Pauvre Louise ! elle était moins meurtrie dans son corps douloureux que dans son âme effarée, par la révélation de ce mystère brutal et absurde qu’est l’amour.

Et toutes ces petites filles de là-bas qui l’avaient trompée, quand elle les voyait, le soir, s’échapper en liesse, pour se hâter vers ces plaisirs, ces caresses !… Qu’y découvraient-elles donc et comment se pouvaient-elles tant réjouir de cette chose ?…
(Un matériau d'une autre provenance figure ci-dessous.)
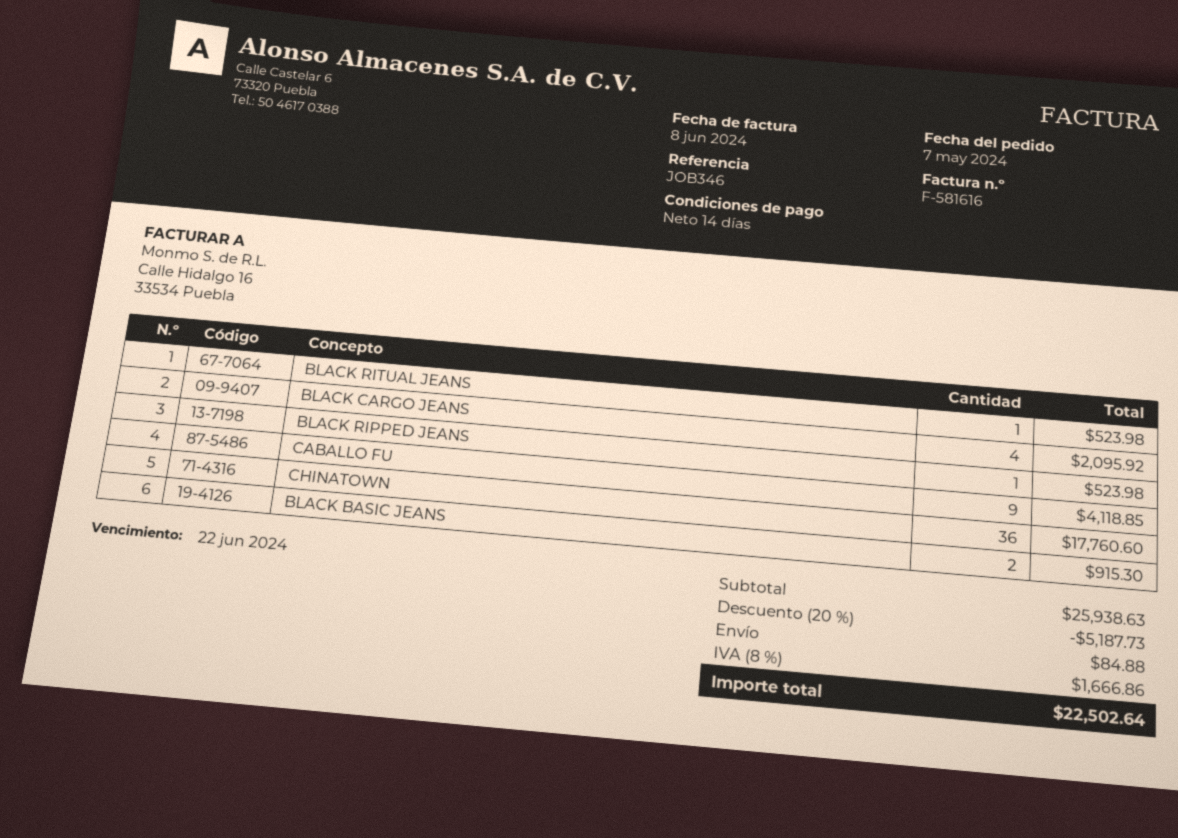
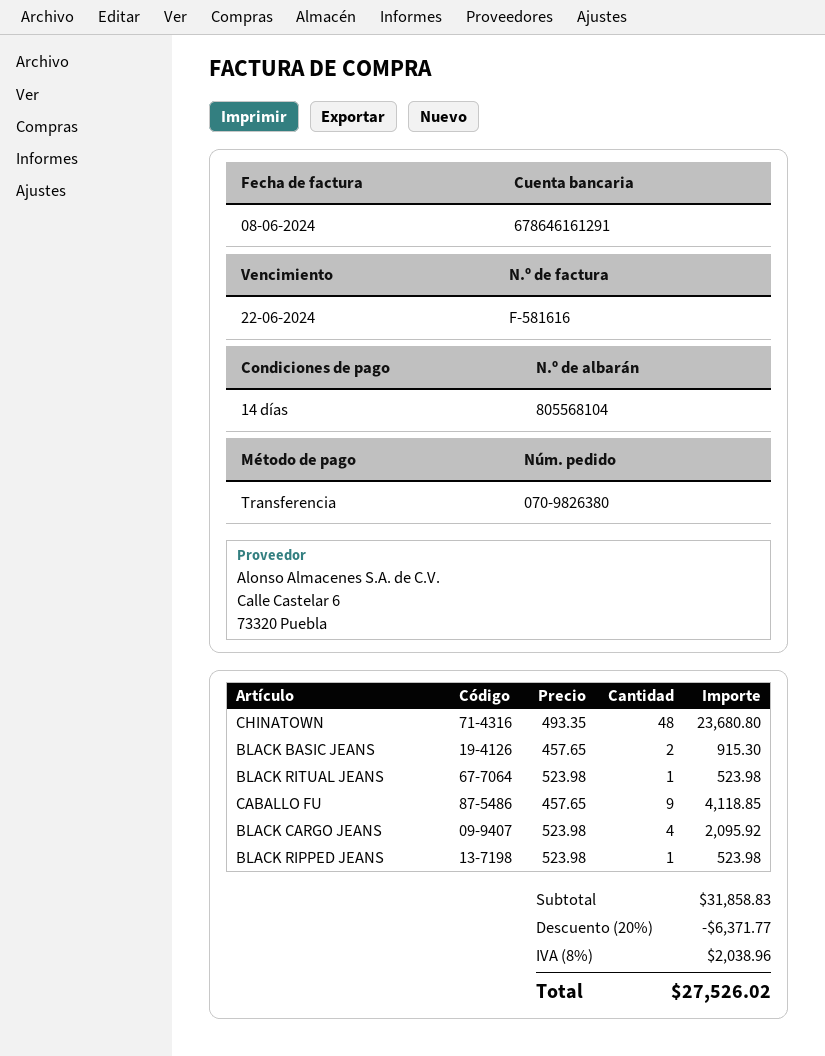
CHINATOWN: 36 for 17760.60 -> 48 for 23680.80
subtotal: 25938.63 -> 31858.83
discount: 20% = 5187.73 -> 20% = 6371.77
shipping: 84.88 -> none
tax: 8% = 1666.86 -> 8% = 2038.96
total: 22502.64 -> 27526.02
Louise referma les yeux, pour dormir, pour mourir. Mais la lumière continuait à danser dans la chambre et lutinait la jolie fille. D’impatience, elle se leva, se plongea le visage dans l’eau froide, puis laissa les gouttelettes s’écouler le long de ses doigts et sur sa poitrine.

Cette fraîcheur lui fit du bien, lui rendit le sentiment de sa force, de sa jeunesse, de sa beauté, mit entre elle et le clair matin qui commençait une telle harmonie, si profonde et si aimable, qu’il lui sembla que le jour lui-même se penchait vers elle et la saluait. Et le goût de la vie lui revint.

Elle s’habilla, et quand, vêtue de blanc, elle s’aperçut dans le miroir, éclatante et suave, elle vit bien que rien n’était changé, qu’elle était toujours la petite Louise Kérouall, la plus jolie fille de la rue de la Paix.

Un coup frappé à la porte, et Fernand entra :

— Comment ! déjà prête !

Il paraissait un peu déçu. Puis, devant le fauteuil où elle était assise, il s’agenouilla, et, l’attirant, lui donna de petits baisers mêlés de mots tendres.

— Et toi, — dit-il, — m’aimes-tu un peu ?

Louise sourit, ne répondit pas. Sa beauté lui donnait, comme aux déesses, le droit de garder le silence et de contenter tout de même ses adorateurs. Se laisser aimer était déjà une grâce suffisante.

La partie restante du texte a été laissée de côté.